La cour constitutionnelle de rdc valide le troisième mandat de Félix Tshisekedi

Félix Tshisekedi, à Washington, le 4 décembre 2025.

La Cour constitutionnelle de la République démocratique du Congo (rdc) a rendu un arrêt historique ce jour. Elle valide la loi électorale récemment adoptée, ouvrant ainsi la possibilité à Félix Tshisekedi de briguer un troisième mandat à la tête de l’État. Cette décision intervient dans un contexte politique particulièrement tendu.

une décision qui marque l’histoire politique de la rdc

L’institution judiciaire suprême du pays a tranché en faveur de la modification de la loi fondamentale. Les juges ont estimé que les nouvelles dispositions ne contrevenaient pas aux principes constitutionnels. Cette validation permet au chef de l’État sortant de se représenter pour un nouveau quinquennat lors des prochaines élections.

Cette annonce a immédiatement suscité des réactions contrastées au sein de la classe politique congolaise. Certains y voient une avancée démocratique, tandis que d’autres dénoncent une manœuvre visant à perpétuer le pouvoir.
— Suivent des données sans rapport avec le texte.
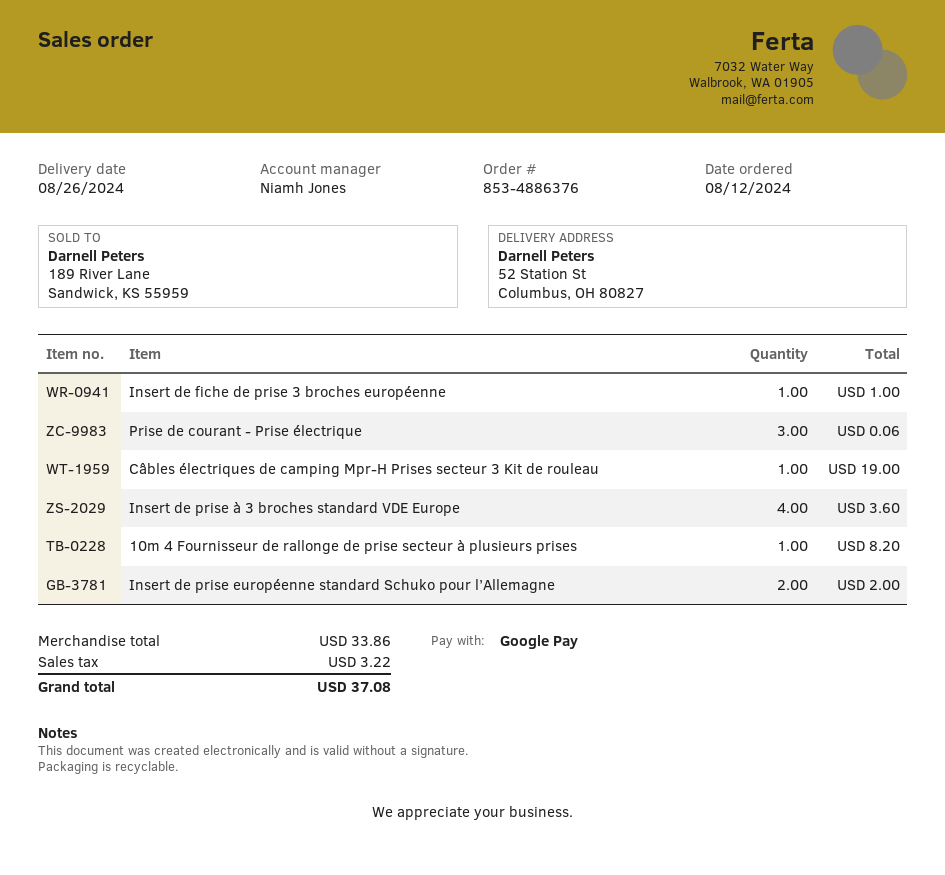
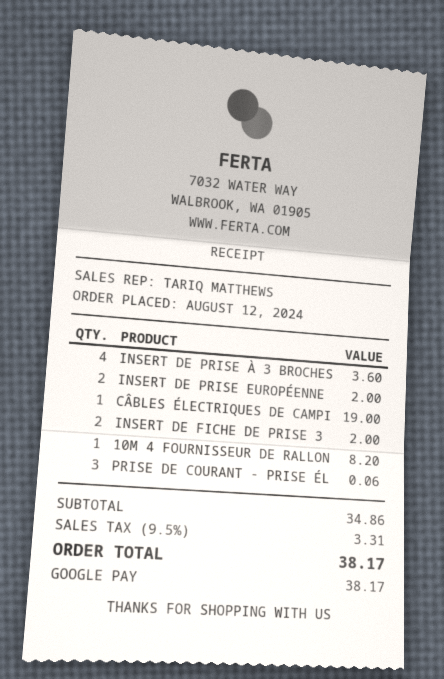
sales rep: Niamh Jones -> TARIQ MATTHEWS
Insert de fiche de prise 3 broches européenne: 1 for 1.00 -> 2 for 2.00
subtotal: 33.86 -> 34.86
tax: 3.22 -> 3.31
total: 37.08 -> 38.17

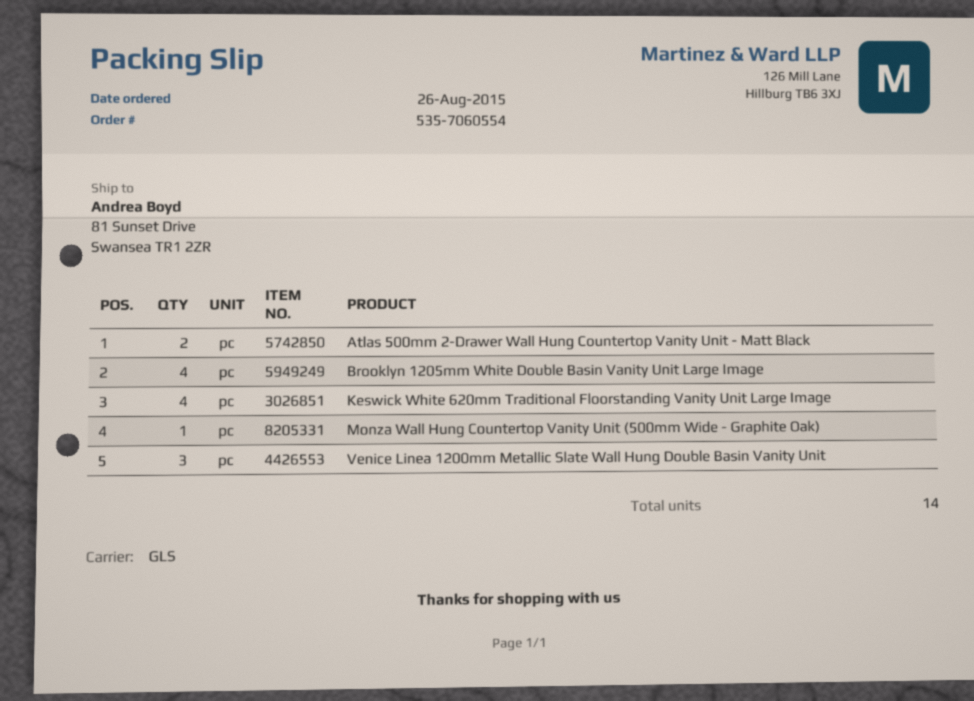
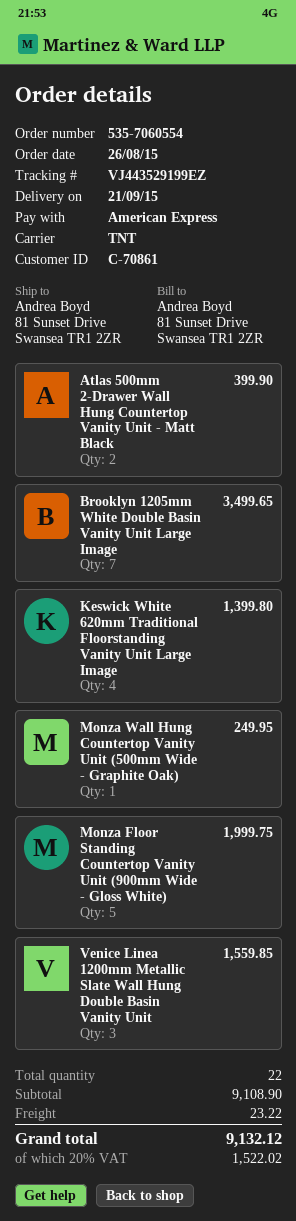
shipping method: GLS -> TNT
Brooklyn 1205mm White Double Basin Vanity Unit Large Image: 4 -> 7
Monza Floor Standing Countertop Vanity Unit (900mm Wide - Gloss White): none -> 5
total quantity: 14 -> 22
les arguments avancés par la Cour constitutionnelle

Les magistrats ont justifié leur décision par une interprétation stricte des textes en vigueur. Ils rappellent que la Constitution, telle qu’amendée, autorise désormais un président à effectuer jusqu’à trois mandats consécutifs. Cette lecture a été saluée par les partisans du chef de l’État, qui y voient une clarification nécessaire.

Cependant, les détracteurs de cette réforme soulignent que cette modification intervient à quelques mois seulement du scrutin présidentiel. Ils y perçoivent une stratégie pour contourner les limites imposées par les précédents textes constitutionnels.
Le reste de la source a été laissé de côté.